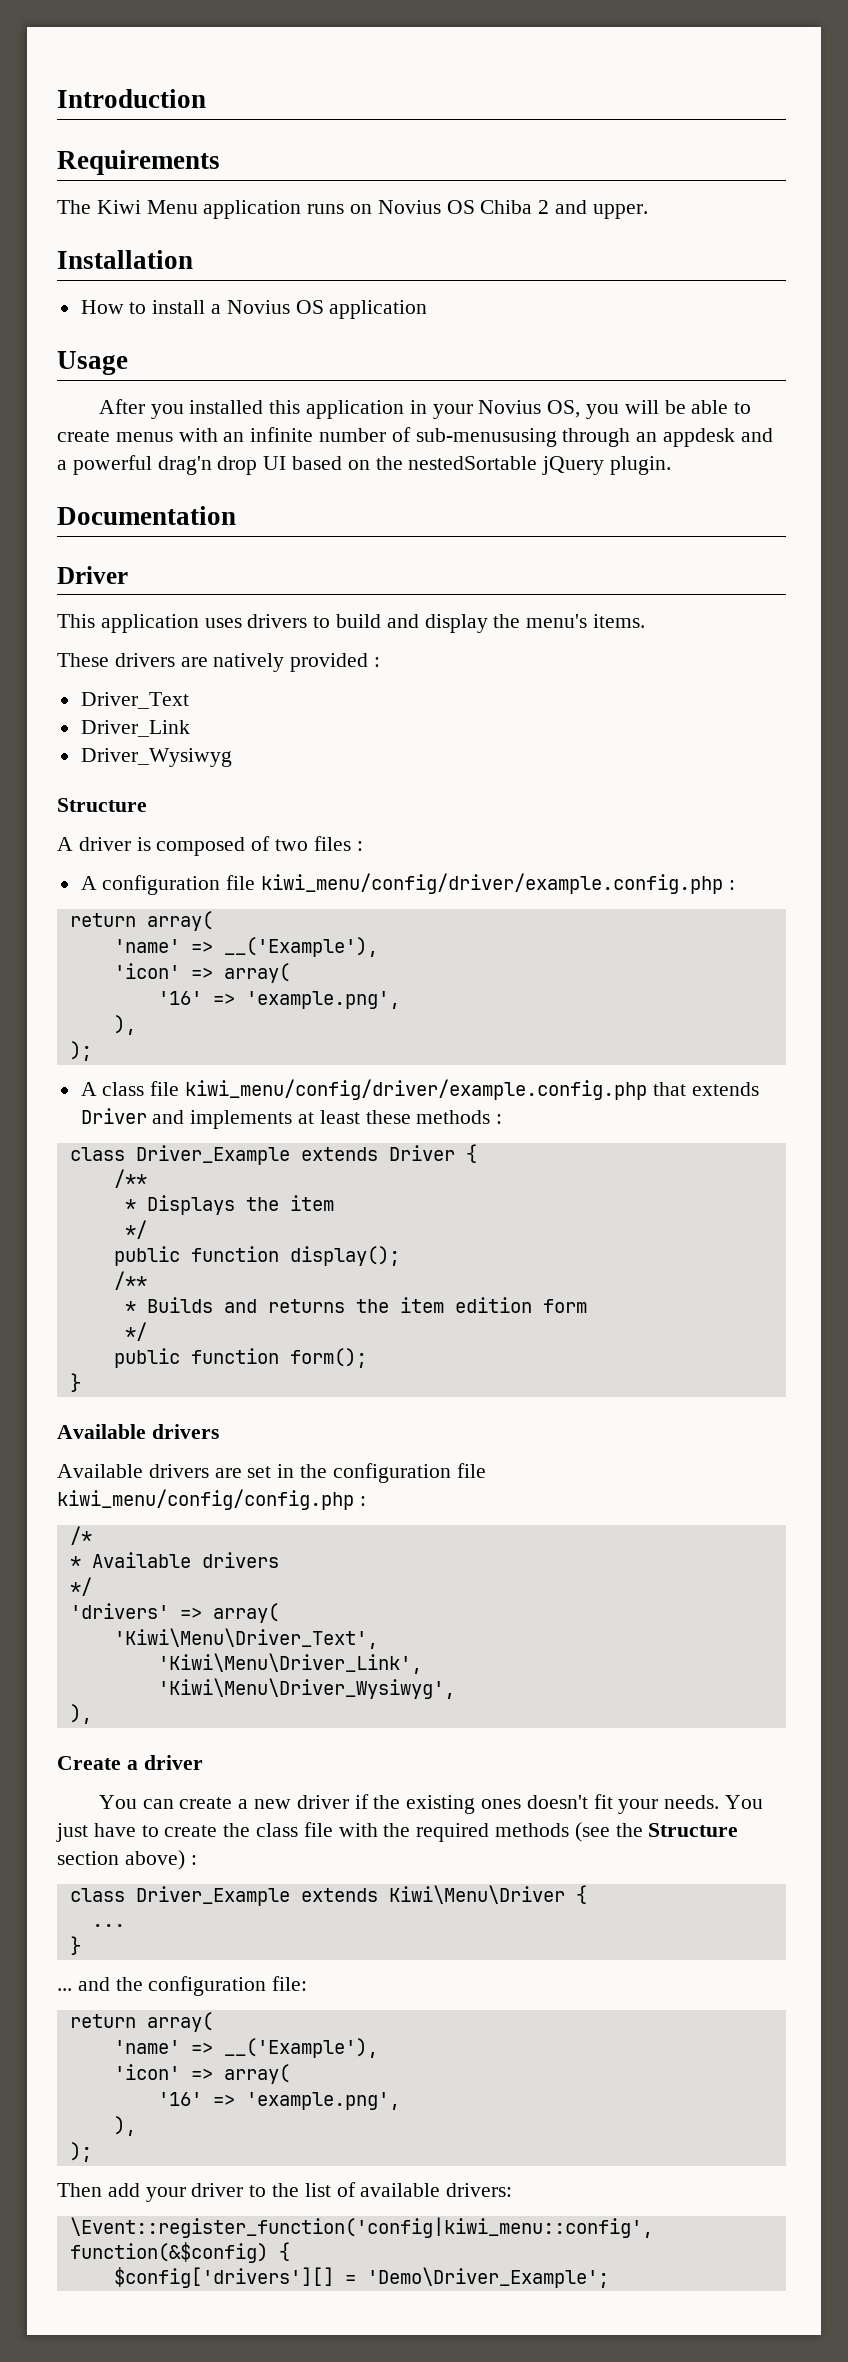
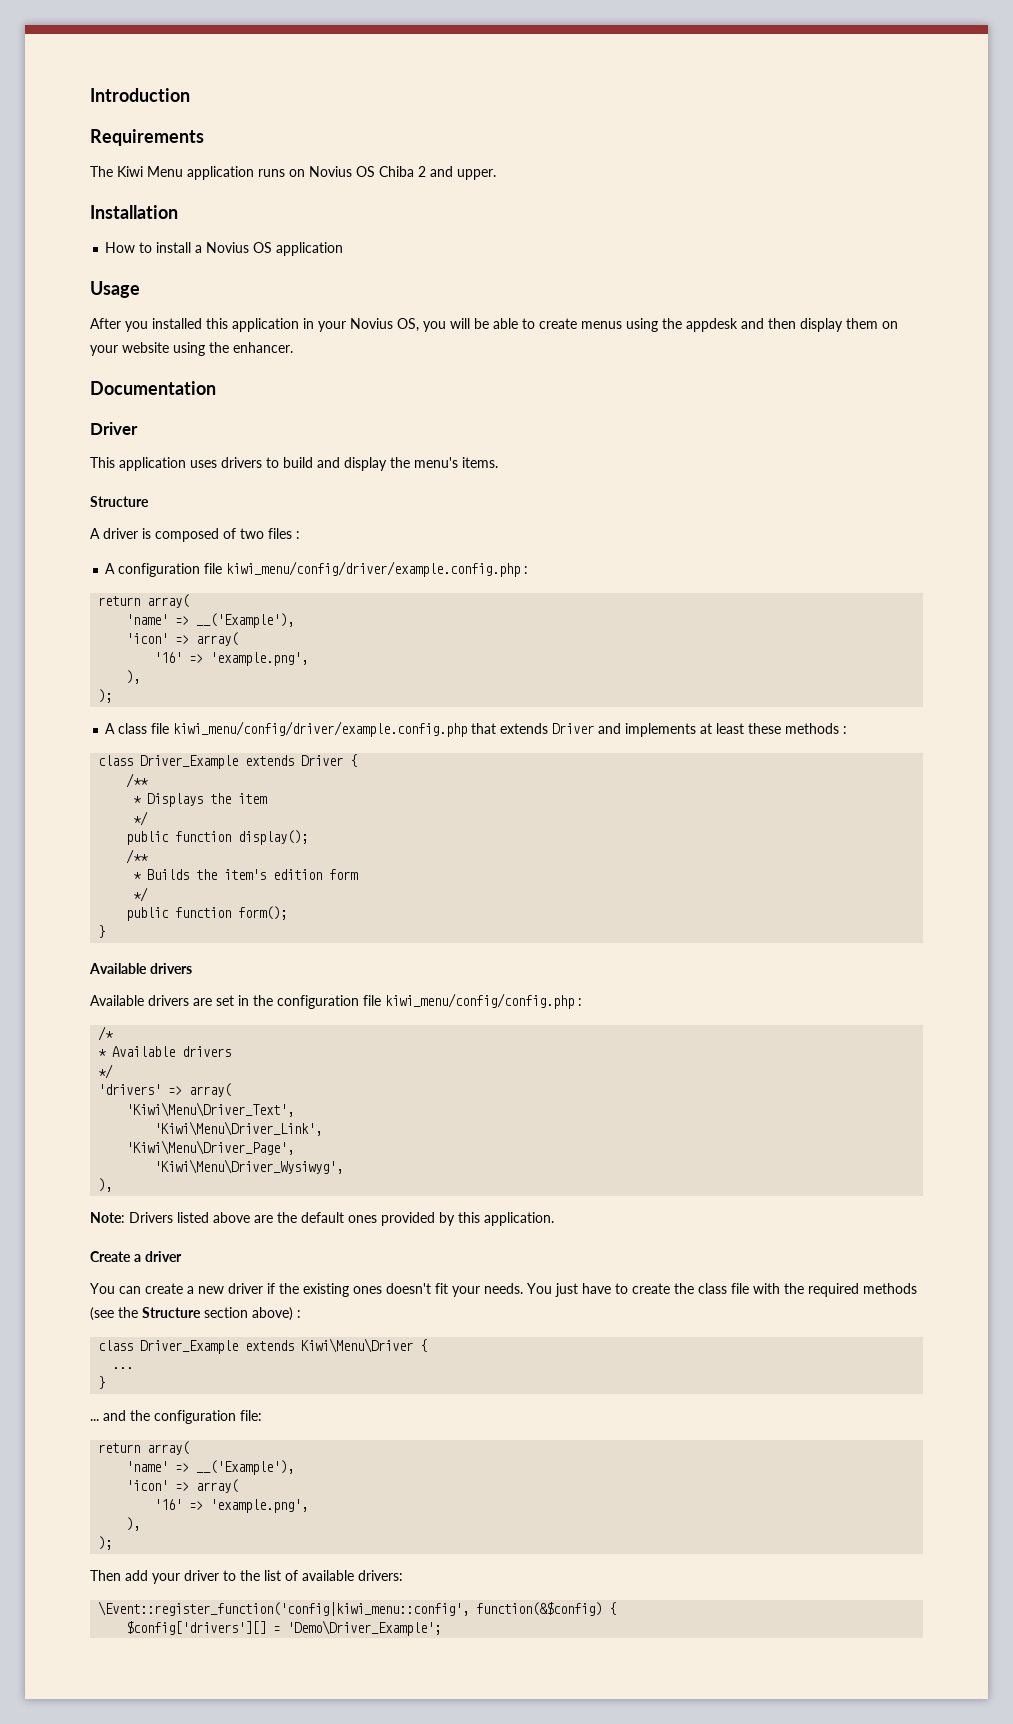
- After you installed this application in your Novius OS, you will be able to create menus with an infinite number of sub-menususing through an appdesk and a powerful drag'n drop UI based on the nestedSortable jQuery plugin.
+ After you installed this application in your Novius OS, you will be able to create menus using the appdesk and then display them on your website using the enhancer.
- These drivers are natively provided :
- Driver_Text
- Driver_Link
- Driver_Wysiwyg
- * Builds and returns the item edition form
+ * Builds the item's edition form
+ 'Kiwi\Menu\Driver_Page',
+ Note: Drivers listed above are the default ones provided by this application.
#####
* **Task prompt**: The data above must be given again in full and unaltered, minus its images.

* **Answer to this task**:
- After you installed this application in your Novius OS, you will be able to create menus with an infinite number of sub-menususing through an appdesk and a powerful drag'n drop UI based on the nestedSortable jQuery plugin.
+ After you installed this application in your Novius OS, you will be able to create menus using the appdesk and then display them on your website using the enhancer.
- These drivers are natively provided :
- Driver_Text
- Driver_Link
- Driver_Wysiwyg
- * Builds and returns the item edition form
+ * Builds the item's edition form
+ 'Kiwi\Menu\Driver_Page',
+ Note: Drivers listed above are the default ones provided by this application.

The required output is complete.